F. Molécules A2 de la 2ème Période
La combinaison des 8 OA de valence (2s, 2px, 2py, 2pz de chaque atome) donne 8 OM.
L'ordre des énergies des OM peut varier (ex: pour O2, F2 vs B2, C2, N2).
G. Molécules Diatomiques Hétéronucléaires
La combinaison des OA suit les mêmes principes, mais les OA des atomes plus électronégatifs sont plus basses en énergie.
Les OM sont polarisées vers l'atome le plus électronégatif.
H. Diamagnétisme et Paramagnétisme
Les électrons se comportent comme de petits aimants.
Diamagnétisme : Toutes les OM sont remplies par des paires d'électrons (pas d'électrons célibataires).

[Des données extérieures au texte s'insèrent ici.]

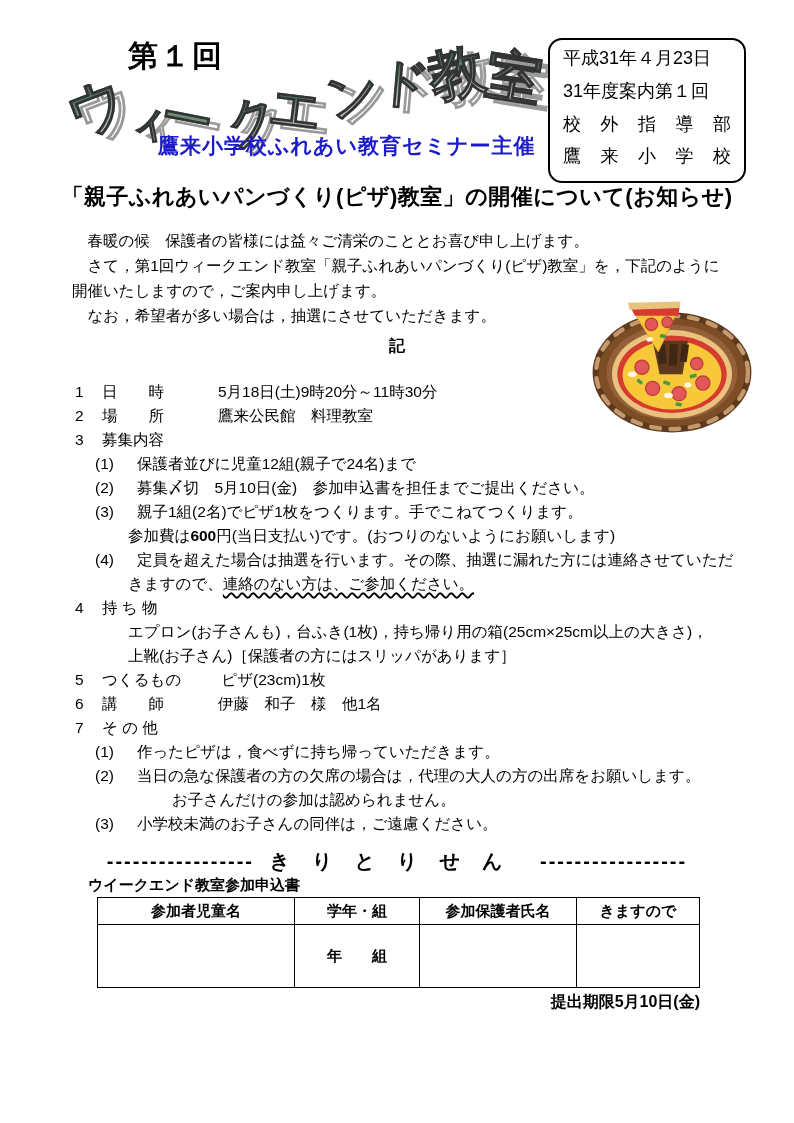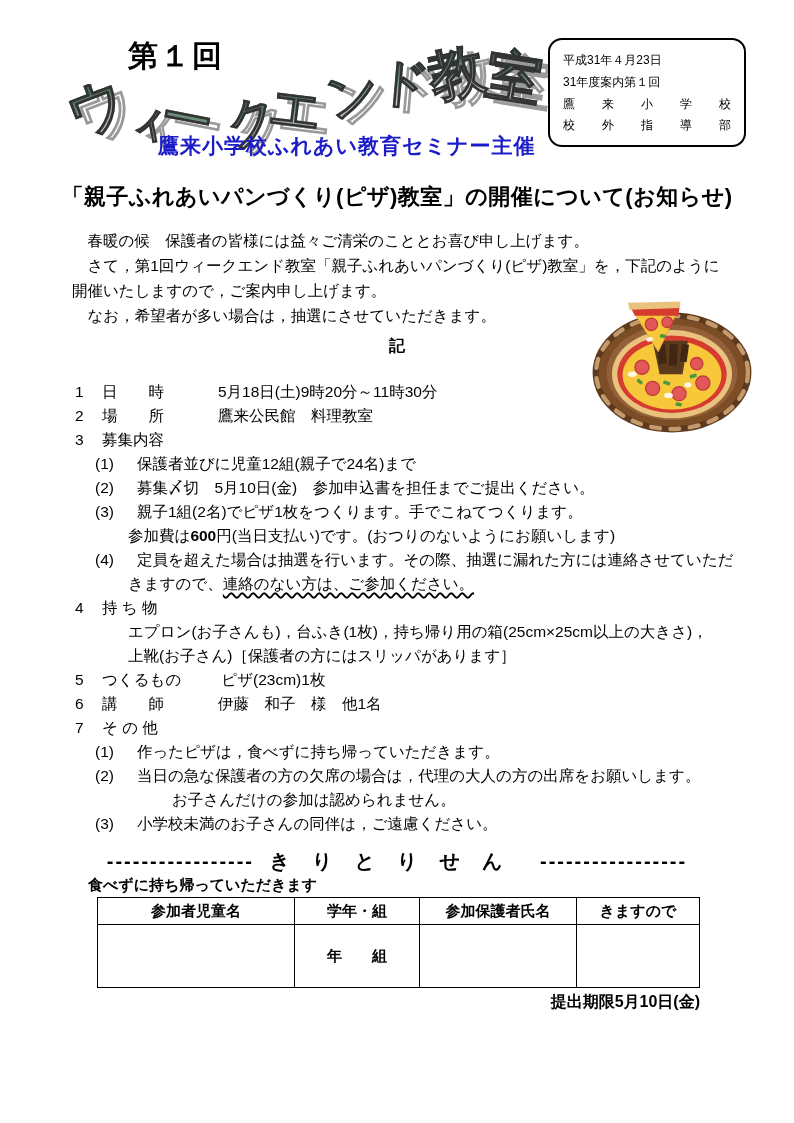"平成31年４月23日" .info-box { font-size: 12px -> 18px; padding: 10px 13px 8px 13px -> 2px 13px 8px 13px }
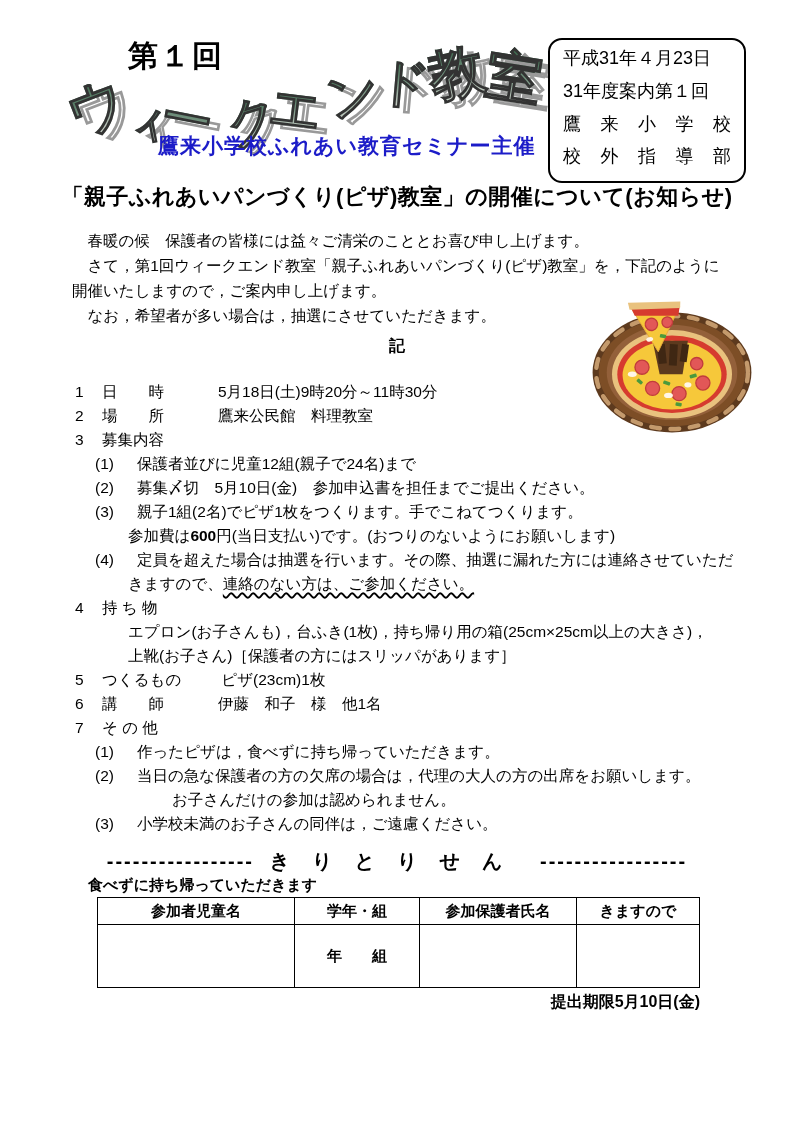"鷹来小学校" div.justify { order: before "校外指導部" -> after "校外指導部" }
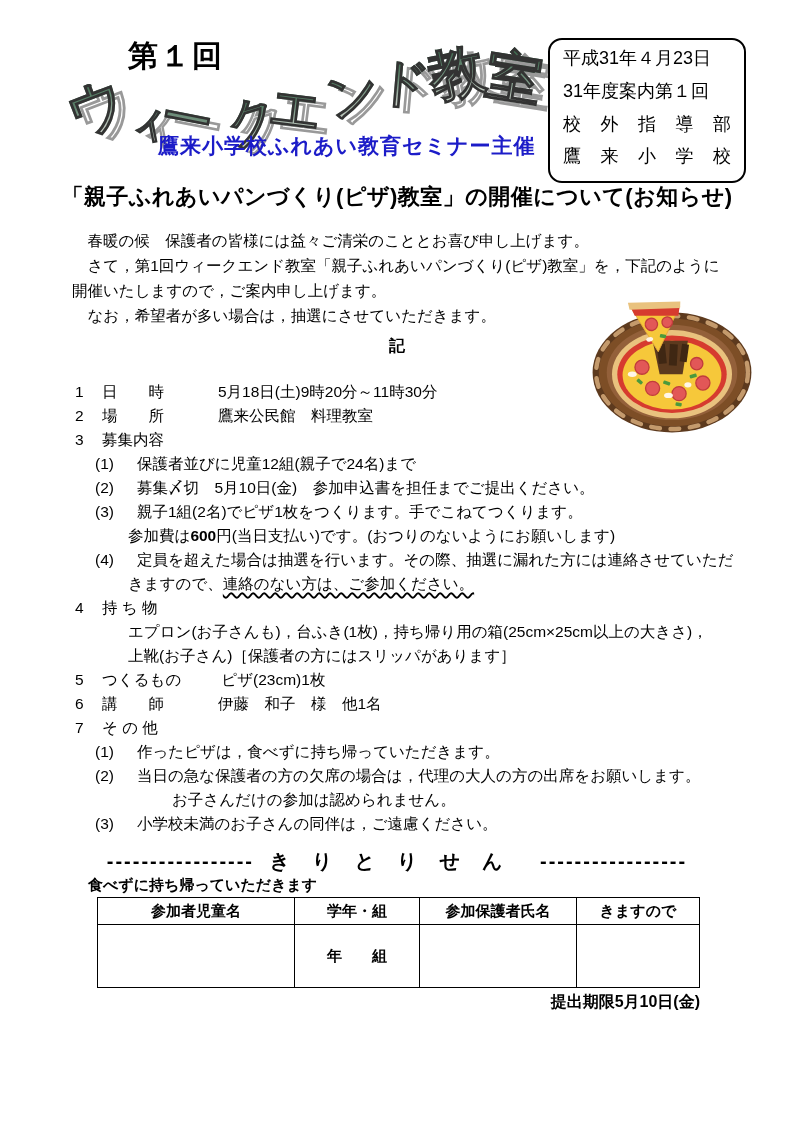"食べずに持ち帰っていただきます" div.form-title { text: 食べずに持ち帰っていただきます -> ウイークエンド教室参加申込書 }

La substance est faiblement repoussée par un champ magnétique.
Paramagnétisme : Présence d'un ou plusieurs électrons célibataires dans les OM. La substance est attirée par un champ magnétique.
I. Hybridation
L'hybridation des orbitales est une combinaison d'orbitales atomiques du même atome pour former de nouvelles orbitales (orbitales hybrides) qui permettent une meilleure description qualitative des liaisons interatomiques.
Les orbitales hybrides sont équivalentes en énergie et en forme, et sont orientées de manière à minimiser les répulsions.
Hybridation sp3 :
Combinaison d'une OA s et de trois OA p pour former quatre orbitales hybrides sp3.
Ces orbitales sont orientées vers les sommets d'un tétraèdre (angle de 109,5°).
Ex: Carbone dans le méthane (CH4).
Hybridation sp2 :
Combinaison d'une OA s et de deux OA p pour former trois orbitales hybrides sp2 (trigonales planes, 120°).
Il reste une OA p non hybridée, perpendiculaire au plan des sp2.
Les sp2 forment des liaisons σ, la p non hybridée forme une liaison π.
Ex: Carbone dans l'éthylène (C2H4).
Hybridation sp :
Combinaison d'une OA s et d'une OA p pour former deux orbitales hybrides sp (linéaires, 180°).
Il reste deux OA p non hybridées, perpendiculaires entre elles et à l'axe des sp.
Les sp forment des liaisons σ, les deux p non hybridées forment deux liaisons π.
Ex: Carbone dans l'acétylène (C2H2).
J. Figure de Répulsion (liée à l'hybridation)
Le type d'hybridation de l'atome central est souvent lié à la figure de répulsion des doublets électroniques (VSEPR).